The long and short of it is, my boyfriends can have my soul, my heart and my body, but they can't have my mindlife, and they don't own my time. When I'm with them I'm extremely present, focused on them, absolutely bare; but when I'm not with them, I am my own person. And I treat the other person with this sort of respect too. I am not one of these, "He didn't call me for four whole hours!!" type women. Honestly I do freak out about things like this during the pursuit; if I'm not sure whether he likes me or not. I interpret every minute he doesn't call me as a rejection - but I don't let him know. But once we're in a comfortable relationship and I know he's not going to suddenly disappear, I am my own person and he can be his.


----------



## enneathusiast (Dec 15, 2012)

@_Animal_

From your last post, I'd have to say you're sx/sp or sp/sx because your sp is so strong. I'm leaning toward sx/sp because I can relate in this way.

My sp-second space is where my type 5 operates and creates. It sounds like your sp works in similar support of your type 4. 

I read your other post where you made a case for either sp or so being your second instinct, but I didn't really hear a social instinct in what you said - I heard a social gathering. In other words, the social mechanisms weren't in operation like I think you would find if you're trying to be included or a part of a group. 

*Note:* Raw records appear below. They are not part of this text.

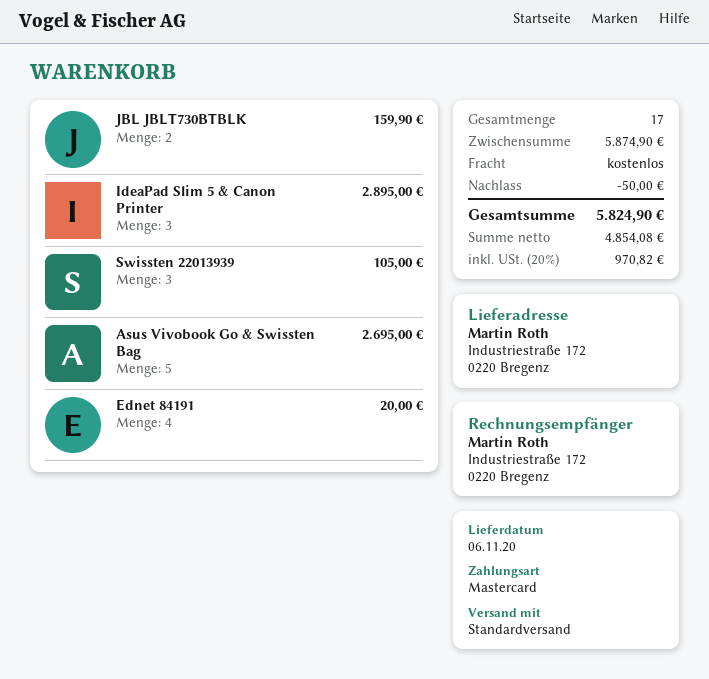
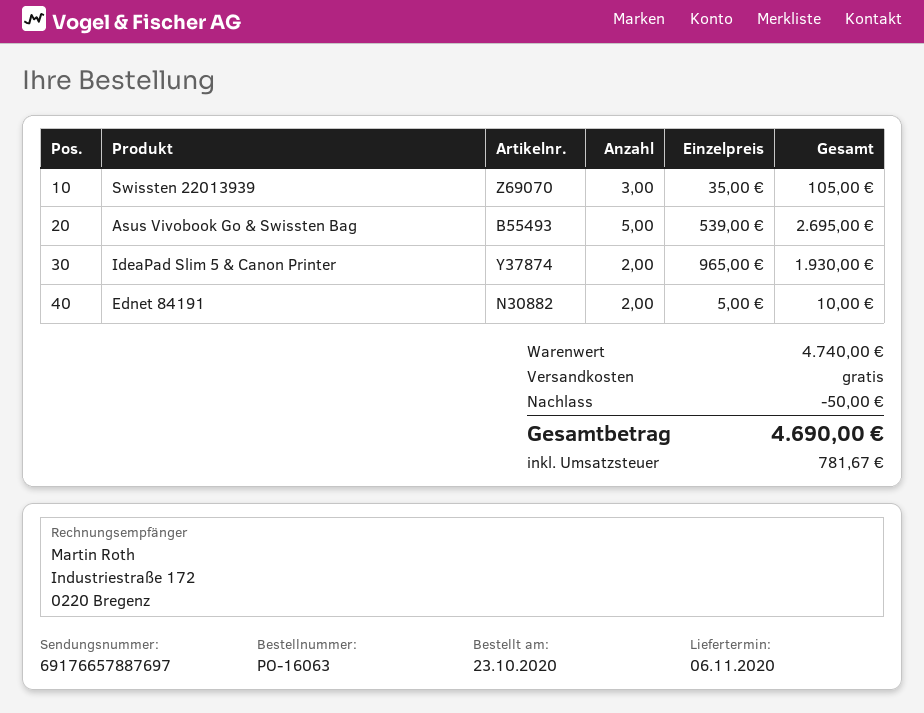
JBL JBLT730BTBLK: 2 for 159.90 -> none
IdeaPad Slim 5 & Canon Printer: 3 for 2895.00 -> 2 for 1930.00
Ednet 84191: 4 for 20.00 -> 2 for 10.00
subtotal: 5874.90 -> 4740.00
tax: 970.82 -> 781.67
total: 5824.90 -> 4690.00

I still hold out the possibility of being sp/sx because of this:



> But once we're in a comfortable relationship and I know he's not going to suddenly disappear, I am my own person and he can be his.


It almost sounds like once the intimate is established then I can go back to doing my own thing. Kind of like the seeking of the other person was a distraction from what you really wanted.


----------



## Animal (May 29, 2012)

enneathusiast said:


> @_Animal_
> 
> From your last post, I'd have to say you're sx/sp or sp/sx because your sp is so strong. I'm leaning toward sx/sp because I can relate in this way.
> 
> ...


Yeah makes sense. I've typed at Sx/Sp for a while.

I'd like to type as Sp/Sx, but the neurosis really comes out in SX. I don't really have 'neurosis' where Sp is concerned in that same way. I want my environment to reflect my innards but… I'm always crying or nuts over some SX related issues.

It's not really that once it's established I go back to doing my own thing - I may have worded that badly. What I mean is, I need time to myself. But I'd still go nuts if I don't see him at least.. at night, or often. I have only had one relationship that lasted long enough to overcome my neurotic-ness, a guy I dated for 2 years. I was accusing him of not loving me enough…and me not being good enough for him..all the way into like 9 months of dating. I wasnt ever content that he loved me until we were living together in a small studio apartment. At that point, I was happy if he went away for the weekend because then I had some creative time to myself.

Also my creative work is where I process ffeelings about my past or things bothering me in the relationship. Or feelings I shoudln't be having about other things. :/


----------



## enneathusiast (Dec 15, 2012)

Animal said:


> At that point, I was happy if he went away for the weekend because then I had some creative time to myself.
> 
> Also my creative work is where I process ffeelings about my past or things bothering me in the relationship. Or feelings I shoudln't be having about other things. :/


I'd definitely say sx/sp then because I can completely relate to this. Even the last part. I bring things from the relationship back into my own space to process them and I'm not just talking about the usual relationship issues but also what the relationships sparks for my 5ness, offering feedback or new things to explore and share back into the relationship (for instance, researching things related to my partner's interests so we have more to share when we get together again).


----------



## Animal (May 29, 2012)

enneathusiast said:


> offering feedback or new things to explore and share back into the relationship (for instance, researching things related to my partner's interests so we have more to share when we get together again).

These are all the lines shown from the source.